The above section also refers to a concept, HW. HW commonly known as high water level, take a partition corresponding to the smallest of the ISR LEO(Log End Offset) as HW, consumer can only consume the HW where the location. In addition, each replica has HW, leader and follower are responsible for updating their HW status. For the newly written message of the leader, the consumer cannot consume it immediately. The leader will wait for the message to be updated after all the replicas in the ISR have been synchronized.
The request.required.acks parameter to set the level of data reliability:
1 (default): This means that the producer sends the next message after the leader has successfully received the data in the ISR and is confirmed. If leader is down, it will lose data.
0: This means that the producer does not need to wait for confirmation from the broker to continue sending the next batch of messages. In this case the most efficient data transfer, but the reliability of the data is indeed the lowest.
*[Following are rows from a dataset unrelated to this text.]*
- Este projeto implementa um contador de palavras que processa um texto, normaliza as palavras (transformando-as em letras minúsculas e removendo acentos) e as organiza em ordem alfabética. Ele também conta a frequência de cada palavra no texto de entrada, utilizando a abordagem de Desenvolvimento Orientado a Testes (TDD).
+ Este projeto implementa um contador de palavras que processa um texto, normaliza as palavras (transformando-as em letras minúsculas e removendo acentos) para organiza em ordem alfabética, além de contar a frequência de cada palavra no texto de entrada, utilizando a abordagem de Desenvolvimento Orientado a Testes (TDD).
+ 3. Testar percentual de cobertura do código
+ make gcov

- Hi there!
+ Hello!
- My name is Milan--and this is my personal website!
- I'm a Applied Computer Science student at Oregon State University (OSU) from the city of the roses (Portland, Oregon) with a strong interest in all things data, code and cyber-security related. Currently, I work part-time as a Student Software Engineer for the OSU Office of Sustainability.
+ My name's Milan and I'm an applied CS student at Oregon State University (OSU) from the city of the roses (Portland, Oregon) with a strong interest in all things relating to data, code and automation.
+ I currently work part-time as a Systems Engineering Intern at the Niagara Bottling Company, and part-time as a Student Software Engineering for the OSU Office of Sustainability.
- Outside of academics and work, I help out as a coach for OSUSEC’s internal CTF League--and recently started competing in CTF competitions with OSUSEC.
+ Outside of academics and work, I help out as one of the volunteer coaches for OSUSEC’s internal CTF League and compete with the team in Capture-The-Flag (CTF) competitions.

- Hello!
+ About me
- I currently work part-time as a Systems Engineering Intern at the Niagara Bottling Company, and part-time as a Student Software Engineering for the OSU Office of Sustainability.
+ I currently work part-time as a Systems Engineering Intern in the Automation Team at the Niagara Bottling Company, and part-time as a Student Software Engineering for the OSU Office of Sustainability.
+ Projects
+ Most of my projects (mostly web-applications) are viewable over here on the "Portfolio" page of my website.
-1: The producer needs to wait for all the followers in the ISR to confirm that the data is sent once after the data is received, which has the highest reliability. However, this does not guarantee that the data will not be lost.
If you want to improve the reliability of the data, set the request.required.acks = -1, but also min.insync.replicas this parameter (which can be set in the broker or topic level) to achieve maximum effectiveness. This parameter sets the minimum number of copies in the ISR. The default value is 1. This parameter takes effect if and only if the request.required.acks parameter is set to -1. Clients will return an exception if the number of copies in the ISR is less than the min.insync.replicas configuration: org.apache.kafka.common.errors .NotEnoughReplicasExceptoin: Messages are rejected since there are fewer in-sync replicas than required.